Tax Changes Lead to Fewer Buy to Lets and Higher Rents

Fewer landlords are buying properties to rent with buy-to-let mortgages, according to figures from lenders. Trade body UK Finance says buy-to-let mortgages to purchase a home dropped by 10% during May 2018 compared with May 2017. 

Just 5,500 properties were added to landlord portfolios. The amount borrowed was down, too, with lenders advancing £700 million - a drop of more than 22% on the amount advanced in May last year.

 However, the buy-to-let remortgaging trend is still rising, with landlords completing 14,600 loans during May. This came to a total loan value of £2.3 billion - 15% up on the same time last year. But UK Finance director of mortgages Jackie Bennett believes the worst is still yet to come in the buy-to-let market.

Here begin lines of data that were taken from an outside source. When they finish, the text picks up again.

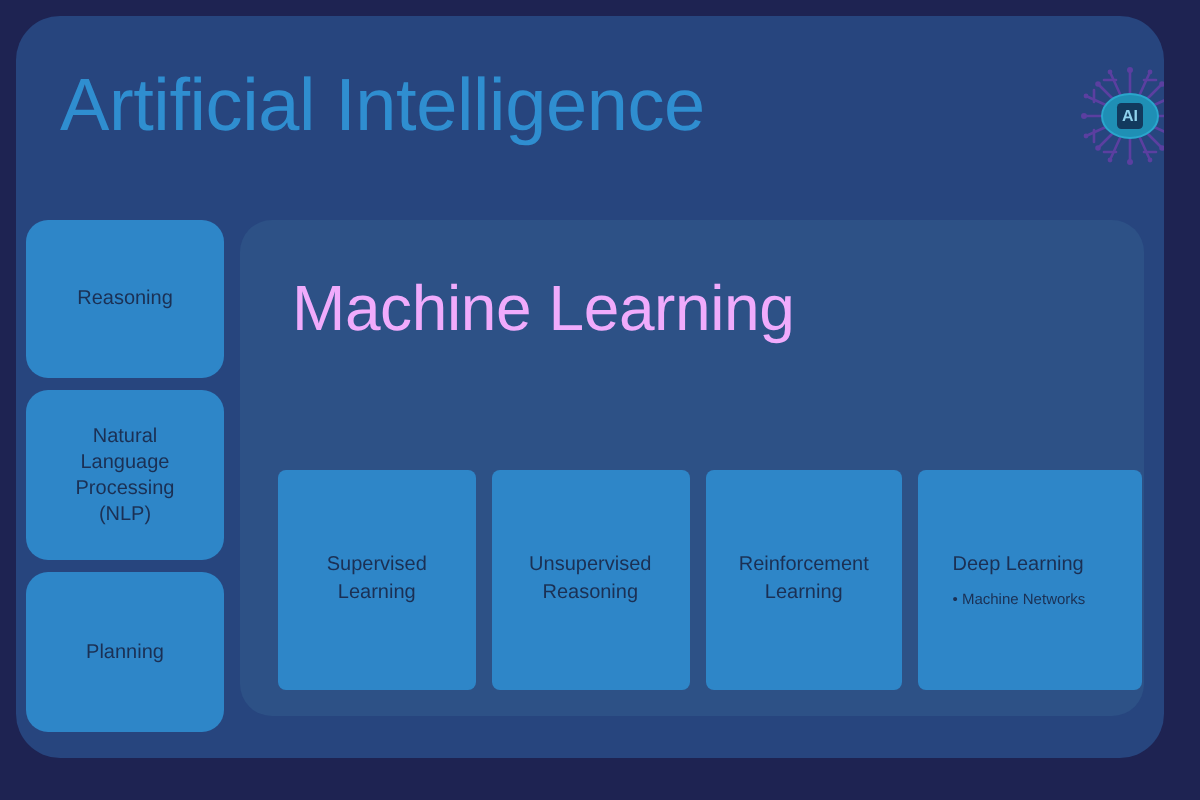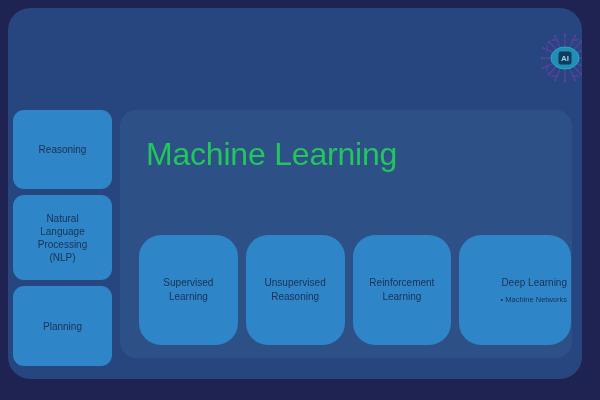"Artificial Intelligence" div { html: none -> <div>Artificial Intelligence</div> }
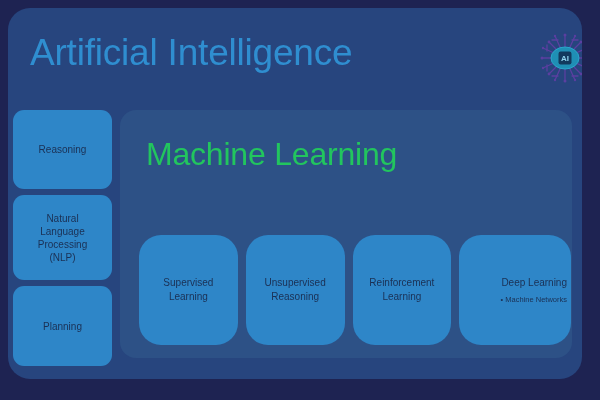"Machine Learning" #ml-title { color: #22c55e -> #f0abfc }
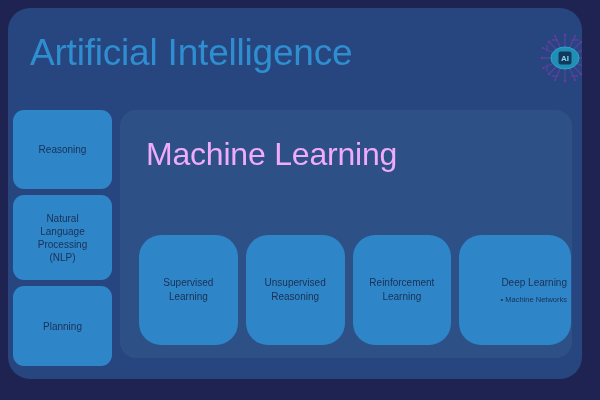"Supervised" .sub-box { border-radius: 22px -> 4px }
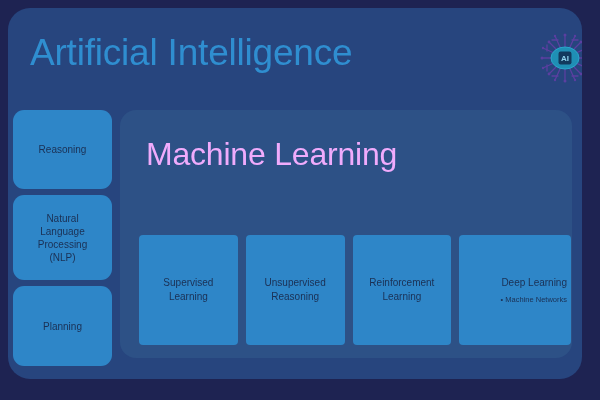"Deep Learning" .sub-box.align-left { align-items: flex-end -> flex-start }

“The mortgage market is seeing a pre-summer boost, driven by a rise in the number of first-time buyers and strong remortgaging activity,” she said. “Purchases in the buy-to-let market continue to be constrained by recent regulatory and tax changes, the full impact of which have yet to be fully felt.”

Estate agents also consider house sales are in decline - reporting for the 16thmonth in a row that the number of agreed sales is decreasing. But more worryingly, they feel new instructions to rent, buy to let homes have fallen by more than a fifth to 22% - the 21stconsecutive month of decline.

“While it is understandable that the government wanted to provide a lift for first time buyers, this may well come at the cost of higher rents as the appeal of buy to let diminishes because of the changing tax treatment of investment properties,” said Royal Institution for Chartered Surveyors chief economist Simon Rubinsohn.